── Exercise material ──

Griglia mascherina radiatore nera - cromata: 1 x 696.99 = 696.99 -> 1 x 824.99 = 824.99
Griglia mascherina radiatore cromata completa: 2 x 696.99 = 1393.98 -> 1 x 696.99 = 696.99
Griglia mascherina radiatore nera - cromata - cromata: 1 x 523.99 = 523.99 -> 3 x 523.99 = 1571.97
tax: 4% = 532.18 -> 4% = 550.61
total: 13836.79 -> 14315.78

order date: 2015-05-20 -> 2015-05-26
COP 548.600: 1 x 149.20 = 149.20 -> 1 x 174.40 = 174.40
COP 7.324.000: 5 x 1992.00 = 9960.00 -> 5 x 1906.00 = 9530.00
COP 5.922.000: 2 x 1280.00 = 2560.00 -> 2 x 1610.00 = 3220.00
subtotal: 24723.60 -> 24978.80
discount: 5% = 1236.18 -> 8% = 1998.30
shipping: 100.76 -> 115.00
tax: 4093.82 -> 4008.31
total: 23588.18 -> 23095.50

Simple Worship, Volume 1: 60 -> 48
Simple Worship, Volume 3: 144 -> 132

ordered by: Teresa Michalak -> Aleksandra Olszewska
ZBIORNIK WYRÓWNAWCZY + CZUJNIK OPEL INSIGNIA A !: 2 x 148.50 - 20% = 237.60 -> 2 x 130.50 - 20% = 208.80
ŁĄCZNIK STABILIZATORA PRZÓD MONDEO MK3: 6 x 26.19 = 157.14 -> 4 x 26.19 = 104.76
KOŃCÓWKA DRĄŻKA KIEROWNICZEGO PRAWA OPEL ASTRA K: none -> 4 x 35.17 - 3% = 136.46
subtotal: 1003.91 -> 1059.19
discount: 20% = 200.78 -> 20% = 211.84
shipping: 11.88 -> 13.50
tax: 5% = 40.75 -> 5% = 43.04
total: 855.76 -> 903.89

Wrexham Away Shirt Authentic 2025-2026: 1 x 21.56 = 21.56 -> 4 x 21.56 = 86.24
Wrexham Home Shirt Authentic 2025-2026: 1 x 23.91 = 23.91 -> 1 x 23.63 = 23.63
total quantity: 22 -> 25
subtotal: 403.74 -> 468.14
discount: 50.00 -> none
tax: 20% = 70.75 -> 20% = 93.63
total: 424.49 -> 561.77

───

Taking the line with "Griglia mascherina radiatore cromata" as the first and the line with "ordered by: Teresa" as the last, retype that stretch of the data above exactly, with no other lines.

Griglia mascherina radiatore cromata completa: 2 x 696.99 = 1393.98 -> 1 x 696.99 = 696.99
Griglia mascherina radiatore nera - cromata - cromata: 1 x 523.99 = 523.99 -> 3 x 523.99 = 1571.97
tax: 4% = 532.18 -> 4% = 550.61
total: 13836.79 -> 14315.78

order date: 2015-05-20 -> 2015-05-26
COP 548.600: 1 x 149.20 = 149.20 -> 1 x 174.40 = 174.40
COP 7.324.000: 5 x 1992.00 = 9960.00 -> 5 x 1906.00 = 9530.00
COP 5.922.000: 2 x 1280.00 = 2560.00 -> 2 x 1610.00 = 3220.00
subtotal: 24723.60 -> 24978.80
discount: 5% = 1236.18 -> 8% = 1998.30
shipping: 100.76 -> 115.00
tax: 4093.82 -> 4008.31
total: 23588.18 -> 23095.50

Simple Worship, Volume 1: 60 -> 48
Simple Worship, Volume 3: 144 -> 132

ordered by: Teresa Michalak -> Aleksandra Olszewska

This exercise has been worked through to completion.